Deputy Chairman of the Council of Ministers of the Soviet Union
- In office July 17, 1962 – December 20, 1985
- Prime Minister: Nikita Khrushchev Alexei Kosygin Nikolai Tikhonov Nikolai Ryzhkov
- Succeeded by: Gennady Vedernikov

Head of the Capital Construction Department of the State Planning Committee of the Soviet Union Minister of the Soviet Union
- In office June 9, 1959 – April 25, 1962
- Prime Minister: Nikita Khrushchev

First Deputy Chairman of the State Planning Committee of the Soviet Union Minister of the Soviet Union
- In office April 25, 1962 – July 17, 1962
- Prime Minister: Nikita Khrushchev

18th Chairman of the State Planning Committee of the Council of Ministers of the Soviet Union
- In office July 17, 1962 – November 24, 1962
- Prime Minister: Nikita Khrushchev
- Preceded by: Vladimir Novikov
- Succeeded by: Peter Lomako

1st Chairman of the Council of the National Economy of the Soviet Union
- In office November 24, 1962 – October 2, 1965
- Prime Minister: Nikita Khrushchev Alexei Kosygin
- Preceded by: Office established
- Succeeded by: Office abolished

1st Chairman of the State Committee of the Council of Ministers of the Soviet Union for Material and Technical Supply
- In office October 2, 1965 – June 25, 1976
- Prime Minister: Alexei Kosygin
- Preceded by: Office established
- Succeeded by: Nikolai Martynov

Personal details
- Born: September 28, 1910 Feodosia, Taurida Governorate, Russian Empire
- Died: May 23, 1993 (aged 82) Moscow, Russian Federation
- Resting place: Novodevichy Cemetery
- Party: Communist Party of the Soviet Union (1937–1986)
- Education: Moscow Autogenous Welding Institute Nikolai Bauman Moscow Higher Technical School
- Profession: Welding engineer
- Awards: Hero of Socialist Labour Order of Lenin Order of the Red Banner of Labour Stalin Prize Medals Medal "For Valiant Labour in the Great Patriotic War of 1941–1945" ; Medal "In Commemoration of the 100th Anniversary of the Birth of Vladimir Ilyich Lenin";

= Veniamin Dymshits =

Soviet state and party leader (1910–1993)

Veniamin Emmanuilovich Dymshits (alternatively named Benjamin Dymshitz from February 15, 1910 – May 23, 1993) was a Soviet state and party leader and a Hero of Socialist Labor recipient.

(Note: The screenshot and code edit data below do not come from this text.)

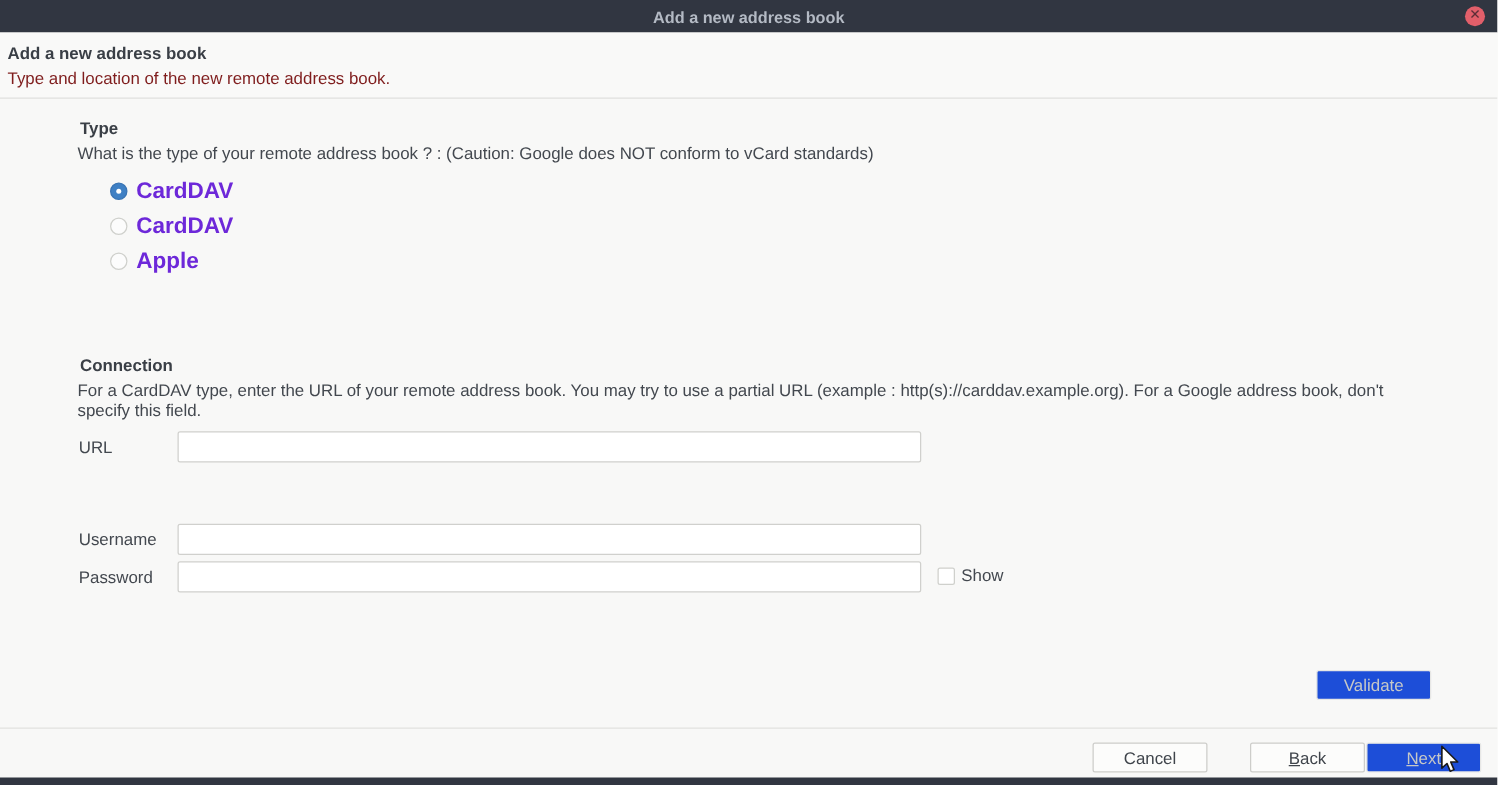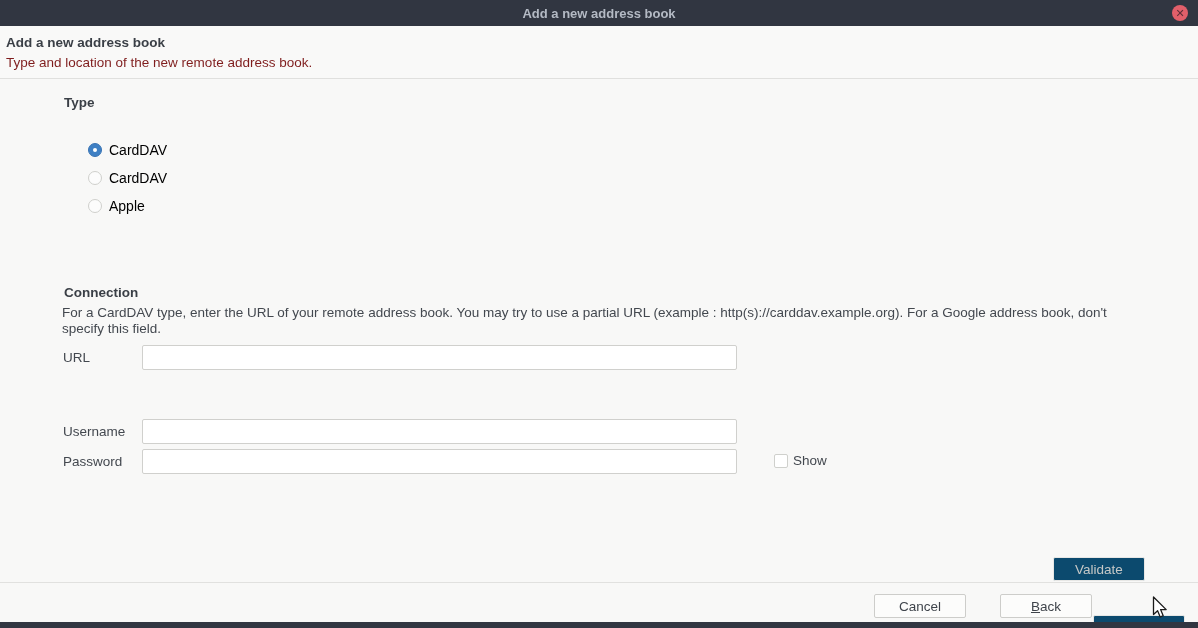"What is the type of" div.section-text { html: none -> <div>What is the type of your remote address book ? : (Caution: Google does NOT conform to vCard standards)</div> }
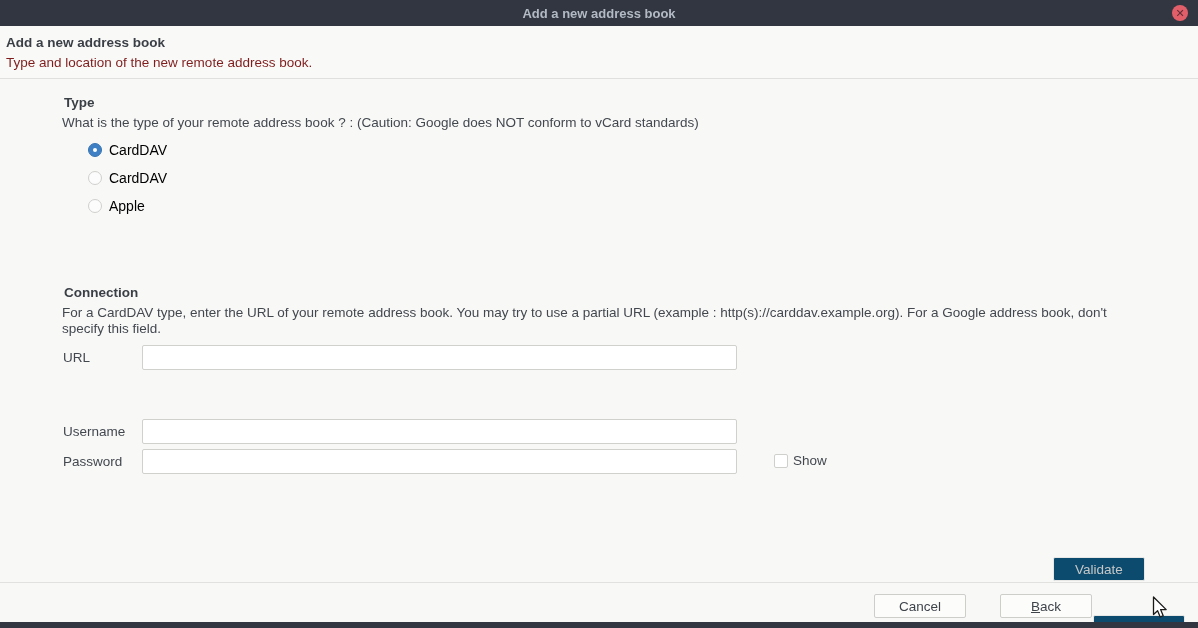"CardDAV" .radio-label { color: #000000 -> #6d28d9; font-size: 14px -> 18px; font-weight: none -> bold }
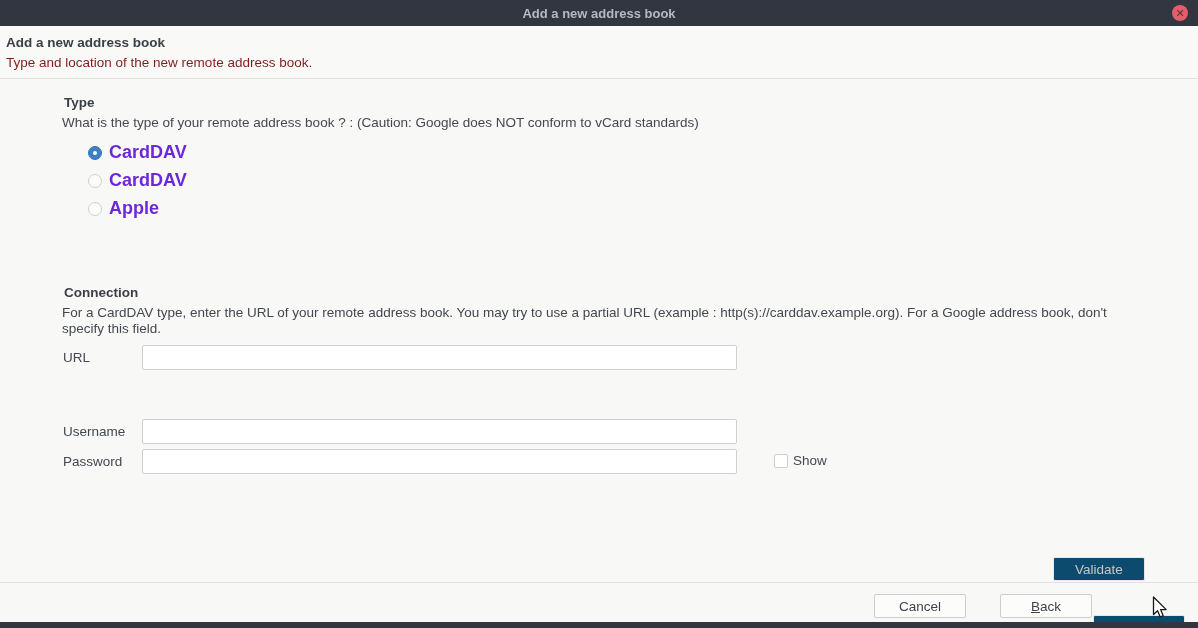"Show" .checkbox-row { margin-left: 24px -> none }
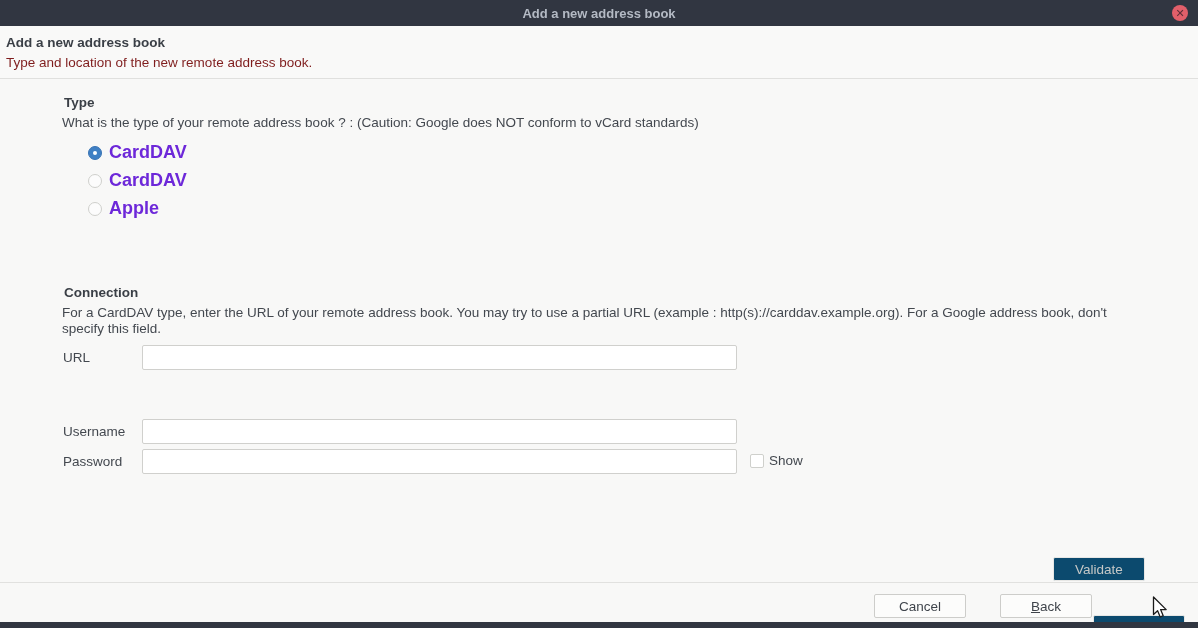"Validate" .btn.disabled { background: #0c4a6e -> #1d4ed8; margin-top: 21px -> none }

Dymshits was a member of the Central Committee of the Communist Party of the Soviet Union (1961–1986), and Deputy of the Council of the Union of the Supreme Soviet of the Soviet Union of 6–11 Convocations from the Khabarovsk Krai.

==Biography==
Dymshits was born into a tradesman's family on September 28, 1910, in Feodosia (now Crimea). He was the grandson of the Galacian Hebrew writer Abraham–Aba Rakovsky (1854–1921), a journalist and fiction author.

Dymshits:

- In 1927, was a worker in Donbass;
- In 1928, was a worker at enterprises of Moscow;
- From 1929–1931, was a student of the Moscow Autogenous Welding Institute, later transformed into the Welding Department of the Moscow Higher Technical School named after Nikolai Bauman;
- In 1931, was a work manager, engineer, production manager, and deputy work manager of the Kuznetskstroy Welding Office;
- In 1932, was the director of the Ural Regional Welding Office;
- In 1933, was the Head of the Department of Engineering Structures for Construction at Azovstal in Mariupol;
- In 1934, studied, while abroad, at the Mechanical Faculty of the Donetsk Institute of Business Executives, but did not graduate;
- In 1937, was the director of a metalwork plant at the construction site of the Azovstal Metallurgical Plant, and Head of Construction at the Krivoy Rog Metallurgical Plant;
- In 1939–1946, was the manager of the Magnitostroy Trust, during the Great Patriotic War. Here, Dymshits's high human dignity and talent as a leader were revealed. His task was to lead the creation of an outpost of the domestic industry in Urals. In record time, 42 complexes were built under his leadership;
- In 1945, graduated from the Moscow Higher Technical School Named After Nikolai Bauman as an external student;
- In 1946–1950, was the manager of the Zaporozhstroy Trust;
- In 1950, Deputy Minister of Construction of Heavy Industry Enterprises of the Soviet Union;
- In 1954–1957, Deputy Minister of Construction of Metallurgical and Chemical Industry Enterprises of the Soviet Union;
- In 1957–1959, Chief Construction Engineer of the Bhilai Metallurgical Plant in India;
- From June 9, 1959 to April 25, 1962, was Head of the Capital Construction Department of the State Planning Committee of the Soviet Union, a Minister of the Soviet Union;
- From April 25, 1962 to July 17, 1962 was First Deputy Chairman of the State Planning Committee of the Soviet Union a Minister of the Soviet Union;
- In July 17, 1962, was Deputy Chairman of the Council of Ministers of the Soviet Union, and a Chairman of the State Planning Committee of the Soviet Union (July – November 1962);
- From 1962–1965, was Chairman of the Council of the National Economy of the Soviet Union
- From 1965–1976, Chairman of the State Committee of the Council of Ministers of the Soviet Union for Material and Technical Supply.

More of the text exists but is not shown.